■ EXERCISE REQUIREMENTS: Output every line of the material exactly, omitting images.

:::

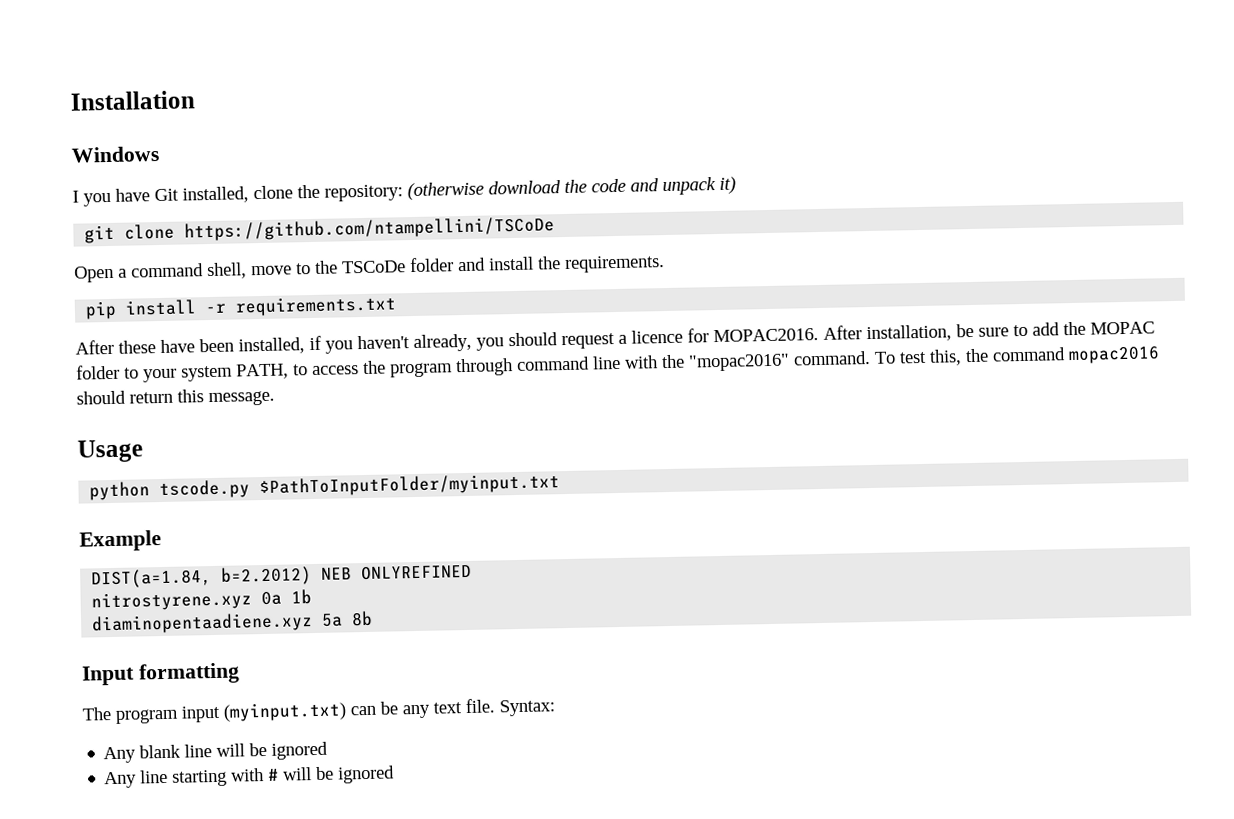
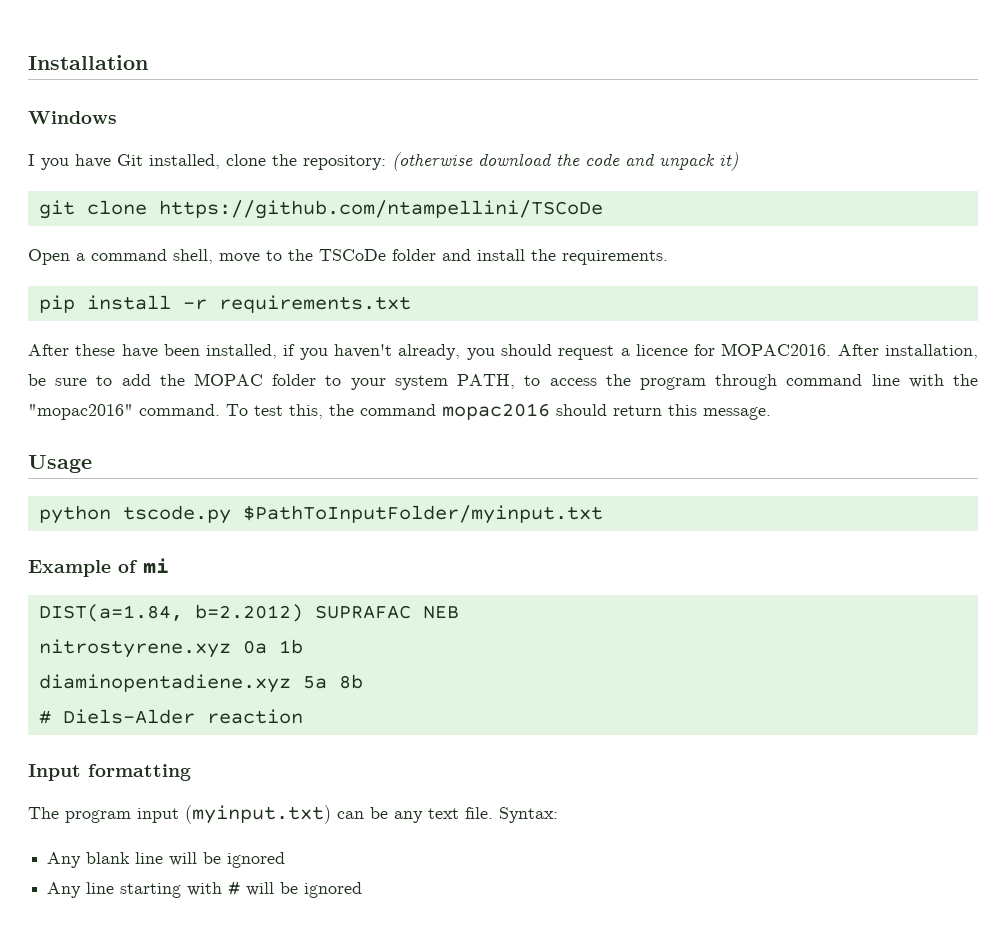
- Example
+ Example of mi
- DIST(a=1.84, b=2.2012) NEB ONLYREFINED
+ DIST(a=1.84, b=2.2012) SUPRAFAC NEB
- diaminopentaadiene.xyz 5a 8b
+ diaminopentadiene.xyz 5a 8b
+ # Diels-Alder reaction

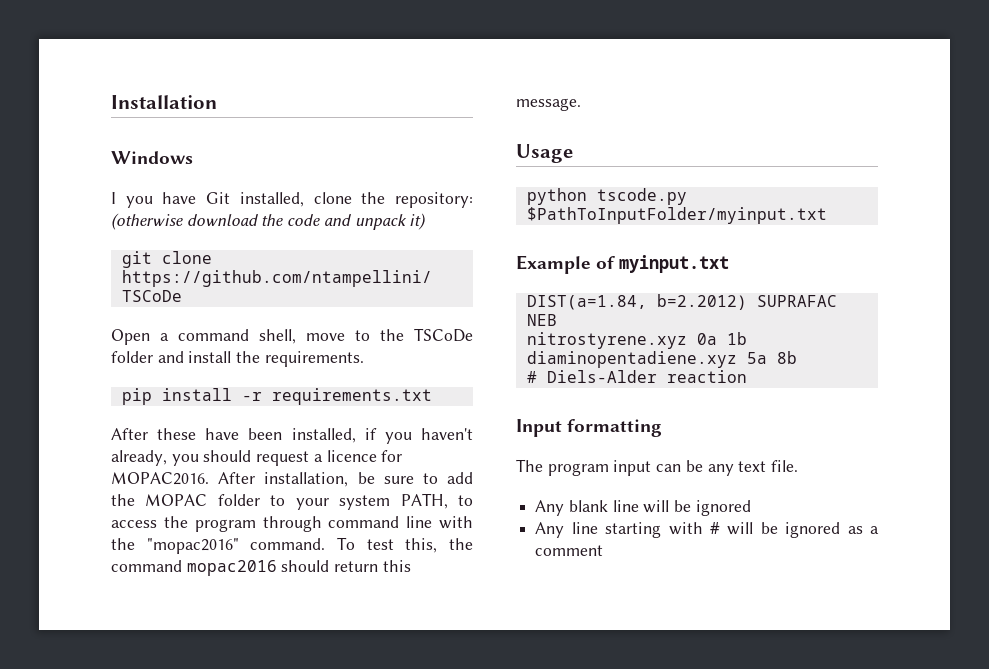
- Example of mi
+ Example of myinput.txt
- The program input (myinput.txt) can be any text file. Syntax:
+ The program input can be any text file.
- Any line starting with # will be ignored
+ Any line starting with # will be ignored as a comment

:::

■ TASK RESULT:
- Example
+ Example of mi
- DIST(a=1.84, b=2.2012) NEB ONLYREFINED
+ DIST(a=1.84, b=2.2012) SUPRAFAC NEB
- diaminopentaadiene.xyz 5a 8b
+ diaminopentadiene.xyz 5a 8b
+ # Diels-Alder reaction

- Example of mi
+ Example of myinput.txt
- The program input (myinput.txt) can be any text file. Syntax:
+ The program input can be any text file.
- Any line starting with # will be ignored
+ Any line starting with # will be ignored as a comment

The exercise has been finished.